В ее тоне прозвучала ледяная окончательность, не допускавшая возражений. Я почувствовал себя надерзившим слугой и, полагаю, покраснел от смущения. Она ничем мне не помогла, не затушевала мой промах. Наоборот, она мгновенно приняла формальную, деловую манеру, подчеркивающую, что я наказан. Я осознал, что это было ее оружием, одним из многих в обхождении с мужчинами; она держалась интимно, дружески, с намеком на близость, затем делала шаг назад к формальности. Ее владение языком было безупречным в том смысле, что она умела намекнуть на интимность или отчужденность, дружбу или неодобрение сочетанием тона, слова и жеста. Легкая нота неодобрения — и я готов был сделать что угодно, лишь бы вернуть ее расположение. Не думаю, что ею руководила расчетливость; она просто не могла вести себя иначе.

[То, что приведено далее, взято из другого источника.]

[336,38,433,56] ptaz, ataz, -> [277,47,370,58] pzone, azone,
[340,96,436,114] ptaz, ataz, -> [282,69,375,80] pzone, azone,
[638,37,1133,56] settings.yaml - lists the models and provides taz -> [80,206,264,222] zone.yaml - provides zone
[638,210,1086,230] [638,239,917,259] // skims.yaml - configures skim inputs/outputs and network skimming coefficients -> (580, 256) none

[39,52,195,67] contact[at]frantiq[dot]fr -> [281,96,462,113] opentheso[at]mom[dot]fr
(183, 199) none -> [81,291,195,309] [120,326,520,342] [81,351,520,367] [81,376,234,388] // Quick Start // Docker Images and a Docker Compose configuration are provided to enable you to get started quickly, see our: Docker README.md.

Однако я был не вполне готов стушеваться. Если она умела быть твердокаменной, то и я сумею.
— Вы проинструктировали меня забыть о том, что ваш муж давал деньги анархистам, — продолжал я. — Полагаю, вам известно больше, чем мне, только вы считаете, что это к делу не относится. Пожалуйста, объясните, что вам угодно, и я подчинюсь вашим пожеланиям.
— Ах, Мэтью, мне так жаль, — сказала она умоляюще, мгновенно снова потеплев. — Пожалуйста, не сердитесь на меня, даже если я сержусь на вас. Вы же знаете, что приносите дурные вести. И не можете ожидать, что меня они обрадуют, а не рассердят. Не ваша вина, что последние несколько недель моя жизнь превратилась в кошмар, но это так. Я прошу вас быть мягче со мной.
— Но вы со мной не мягки.
— Я сожалею, если каким-то образом причинила вам боль. Я этого не хотела. Пожалуйста, поверьте мне.

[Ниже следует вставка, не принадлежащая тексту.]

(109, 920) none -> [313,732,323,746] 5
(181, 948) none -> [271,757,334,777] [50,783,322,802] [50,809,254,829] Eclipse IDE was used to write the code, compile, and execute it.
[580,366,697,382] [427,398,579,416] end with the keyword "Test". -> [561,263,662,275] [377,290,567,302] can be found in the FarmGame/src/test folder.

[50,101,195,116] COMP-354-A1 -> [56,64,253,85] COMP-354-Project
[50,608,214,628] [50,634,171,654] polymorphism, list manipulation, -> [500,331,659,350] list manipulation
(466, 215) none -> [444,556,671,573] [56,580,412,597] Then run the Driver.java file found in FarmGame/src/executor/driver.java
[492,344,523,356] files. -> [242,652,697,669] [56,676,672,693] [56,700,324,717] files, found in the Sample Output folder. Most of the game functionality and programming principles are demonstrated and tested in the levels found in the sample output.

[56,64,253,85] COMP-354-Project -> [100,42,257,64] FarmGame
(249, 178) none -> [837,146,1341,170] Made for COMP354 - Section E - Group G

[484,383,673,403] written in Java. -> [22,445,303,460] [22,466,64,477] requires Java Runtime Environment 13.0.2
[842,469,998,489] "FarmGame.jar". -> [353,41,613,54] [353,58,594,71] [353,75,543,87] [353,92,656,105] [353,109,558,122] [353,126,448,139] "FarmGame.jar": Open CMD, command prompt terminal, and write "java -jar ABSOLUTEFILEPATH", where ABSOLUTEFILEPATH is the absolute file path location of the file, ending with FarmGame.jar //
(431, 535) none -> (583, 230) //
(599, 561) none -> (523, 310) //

Я не поверил, но самые слова, сказанные ласково и тепло, вновь преисполнили меня надеждой и смели все плоды моих усилий убедить себя, будто отношения между нами — нанимательницы и нанятого. И ничего больше.
— Конечно, я вам верю, — сказал я.
Перечитав это, я вижу, что выгляжу дураком. Возможно, я им и был. Я уже объяснял, что Элизабет принадлежала миру, о котором я ничего не знал. Полагаю, совершенно очевидно, что с самого начала мое презрение и подозрительность сочетались с равной долей завороженности. Ее образ жизни, деньги, слуги, туалеты, картины, досуг, да и просто изобилие всего, опьяняли самой близостью к ним. Отъединить ее от этого окружения было невозможно, но, думаю, ее обвораживающая загадочность не уменьшилась бы, даже будь она гораздо беднее. Она была пленительной. Смена настроений, вспышки гнева и такие же вспышки доброты; то, как ранимость сменялась стальной решимостью; чувство юмора, внезапно уступавшее место глубокой серьезности. Ее непредсказуемость гипнотизировала.

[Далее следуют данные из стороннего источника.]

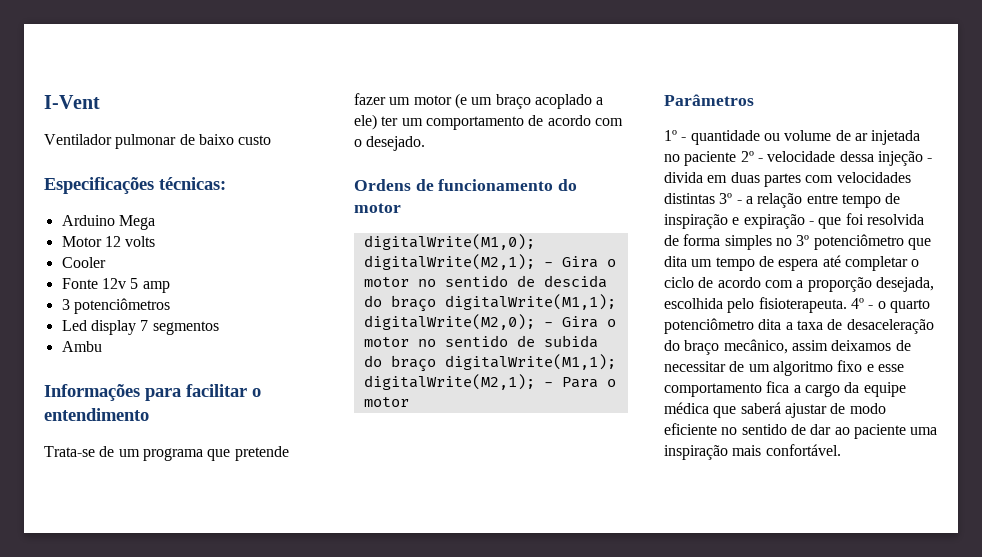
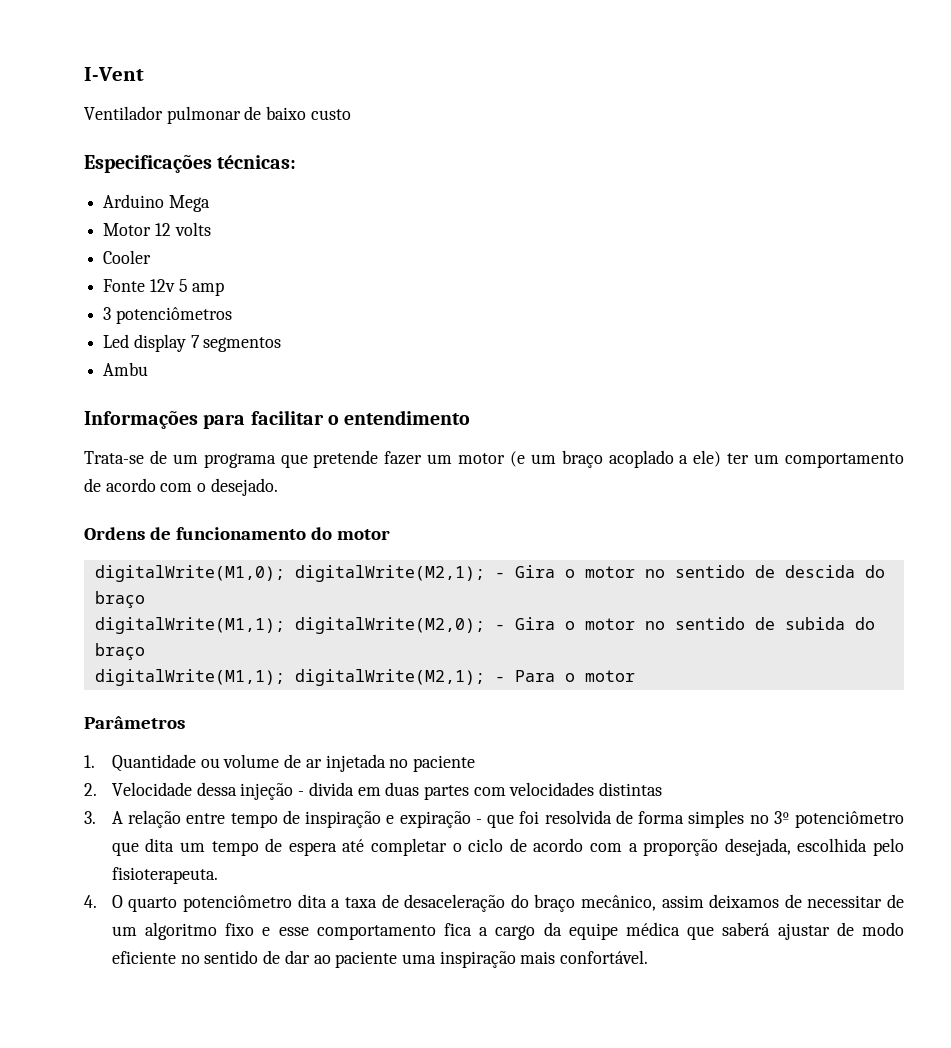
(436, 303) none -> (145, 599) //
(436, 363) none -> (145, 651) //
[664,130,760,145] 1º - quantidade -> [84,754,196,772] 1. Quantidade
[740,151,836,162] 2º - velocidade -> [84,782,192,796] // 2. Velocidade
[719,193,753,204] 3º - a -> [84,811,123,824] // 3. A
[850,298,886,309] 4º - o -> [84,895,123,908] // 4. O

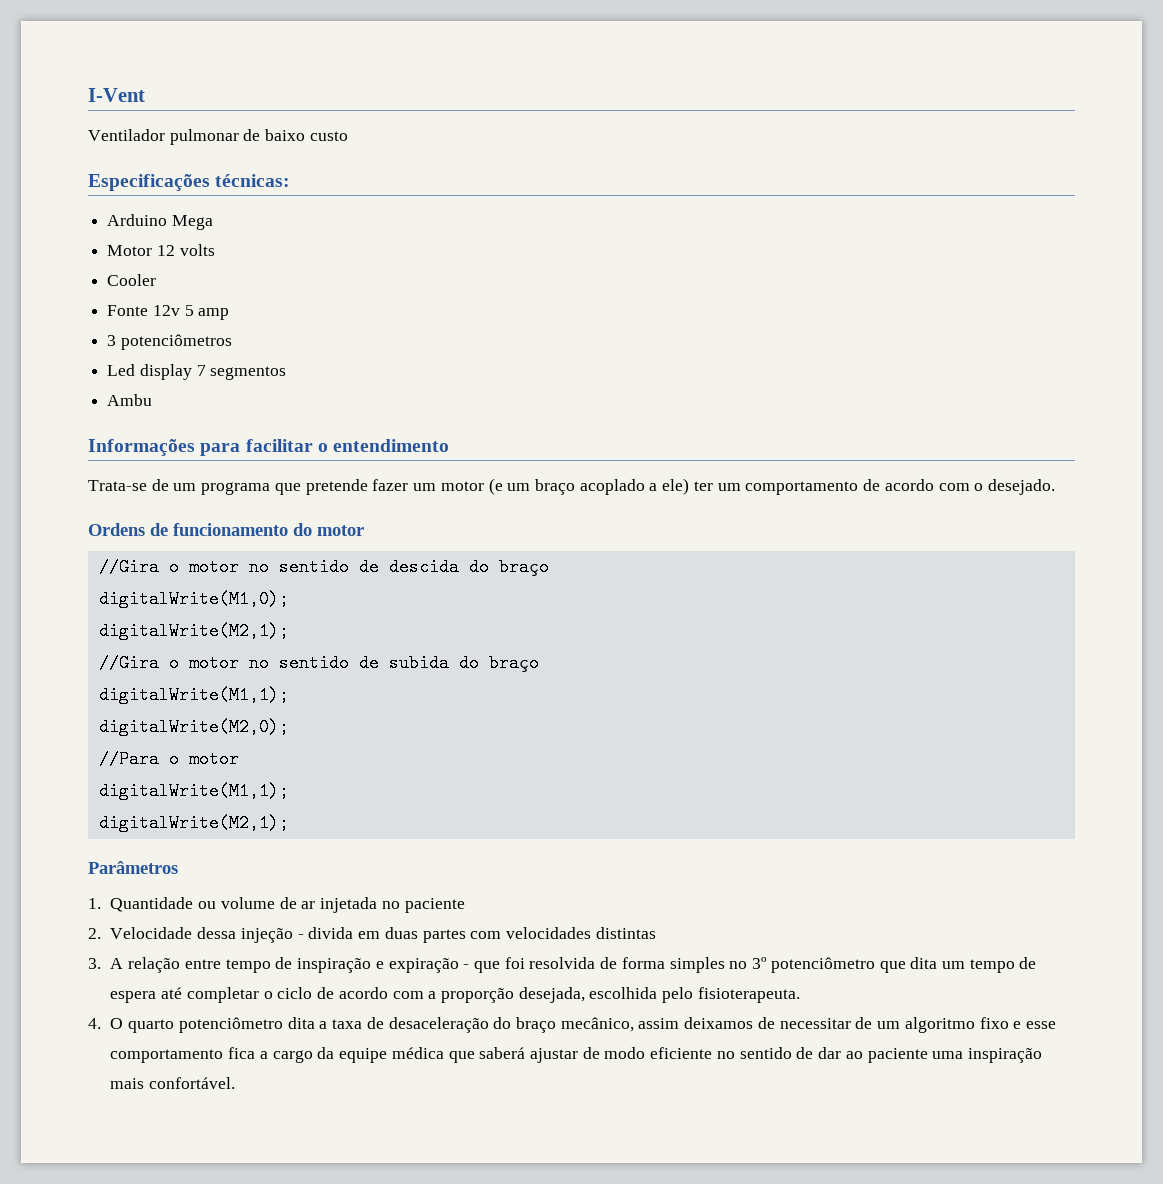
[94,565,555,582] digitalWrite(M1,0); digitalWrite(M2,1); - Gira -> [98,558,159,576] //Gira
[94,617,555,634] digitalWrite(M1,1); digitalWrite(M2,0); - Gira -> [98,590,289,608] [98,622,289,640] [98,654,159,672] digitalWrite(M1,0); // digitalWrite(M2,1); // //Gira
[294,669,635,686] digitalWrite(M2,1); - Para o motor -> [98,718,289,736] [98,750,239,768] [98,782,289,800] [98,814,289,832] // digitalWrite(M2,0); // //Para o motor // digitalWrite(M1,1); // digitalWrite(M2,1);

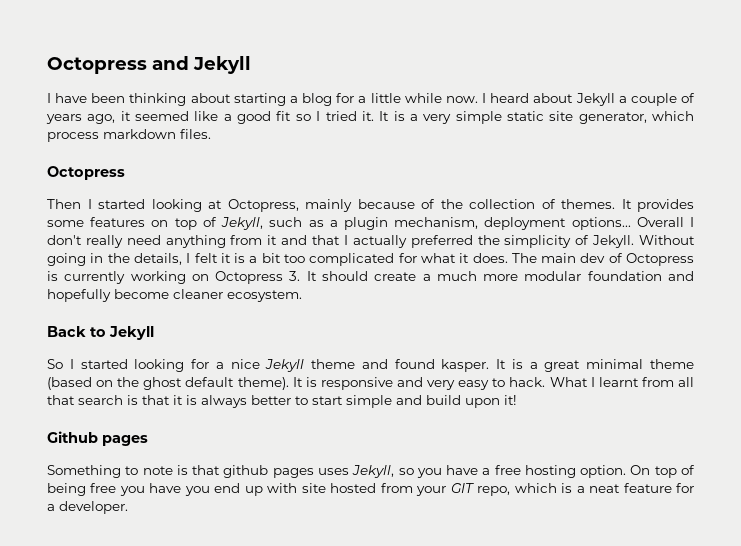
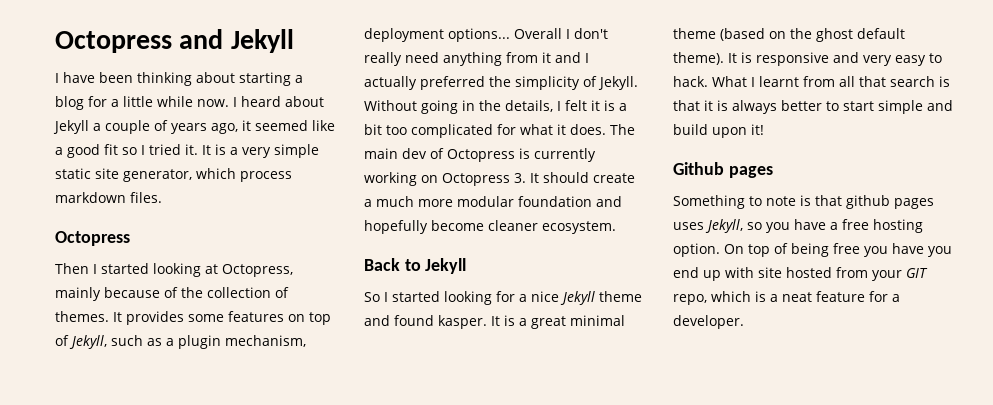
[312,235,341,245] that -> (581, 57) none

Даже то, как она третировала других, подобно миссис Винкотти. Неприятное зрелище, но мне было важнее, что меня она не третирует, во всяком случае, не часто. Это внушало мне ощущение моей особенности. Я упивался им, потому что оно было мне необходимо; ничего подобного я прежде не испытывал. А когда все кончилось, я унес его с собой, как бесценное сокровище. Она заставляла людей — мужчин, будем точны — ощущать себя лучшими, чем они были на самом деле, более талантливыми, более красивыми, более достойными уважения. И это не было обманом, приемом подчинять других своей воле для достижения своей цели, хотя было и этим. Это было, я убежден, абсолютно подлинным, своего рода душевная щедрость, пусть она и пускала ее в ход себе на пользу.